Relativement peu de Bulloks atteignent cet âge vénérable où leur cerveau, principale matière première de l'économie oïha, se transforme en cette substance semblable à l'encre. Le plus souvent les Oïhas les ramassent bien plus tôt, puisque la cervelle de Bullok est une des nourritures les plus recherchées des indigènes de ce pays, leur nourriture principale et leur dessert mais en plus elle joue aussi un autre rôle alimentaire important dont il me faudra bien parler par la suite. Pour l'instant je me contente d'évoquer une des particularités de la préparation de cette nourriture. Le lecteur se rappelle encore la description que j'ai donnée de mon premier banquet avec les Oïhas : la façon dont elles font jaillir cette cervelle en pressant la tête de Bullok bouilli. Je ne compris que plus tard que la cervelle de Bullok, consommée en dessert peut présenter plusieurs qualités différentes. Sa Majesté m'a appris que la cervelle de Bullok à l'état cru et non engraissée était de qualité médiocre. Mais les Bulloks qui s'alimentent d'une certaine façon ont une cervelle bien meilleure, d'un goût agréable et raffiné. Cette alimentation ne pousse pas au fond de la mer. Elle dérive dans l'eau du haut vers le bas à certaines occasions, sous forme de minces lamelles zébrées de points noirs.

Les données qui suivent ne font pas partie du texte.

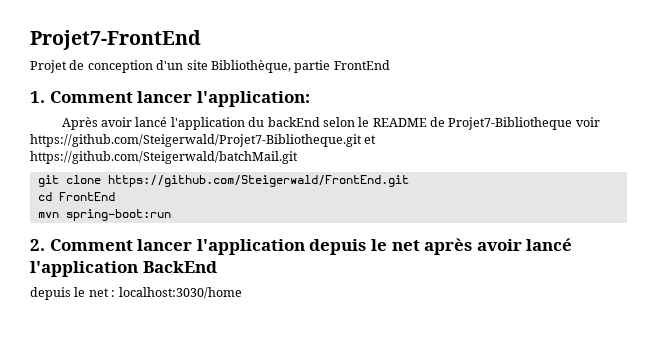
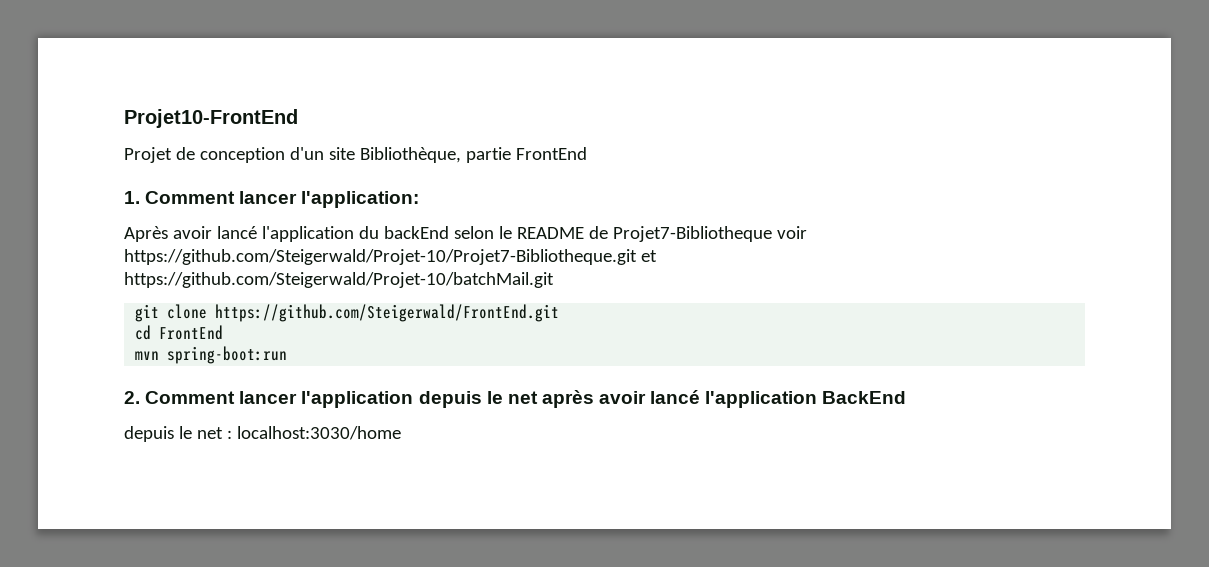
[30,30,201,50] Projet7-FrontEnd -> [124,109,298,128] Projet10-FrontEnd
[30,134,377,147] [30,151,298,164] https://github.com/Steigerwald/Projet7-Bibliotheque.git et https://github.com/Steigerwald/batchMail.git -> [124,249,657,265] [124,272,554,288] https://github.com/Steigerwald/Projet-10/Projet7-Bibliotheque.git et https://github.com/Steigerwald/Projet-10/batchMail.git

Elle me montra un spécimen de ce végétal. Je poussai un cri d'étonnement. C'était un livre, le Zarathoustra de Nietzsche si je me souviens bien, complètement trempé et délité. Il provenait peut-être de quelque bateau naufragé tout comme d'autres livres. Sa Majesté m'expliqua que les Bulloks destinés à être rôtis et mangés sont normalement engraissés avec ces végétaux pendant quelques semaines pour que leur cervelle acquière un goût agréable et devienne digeste.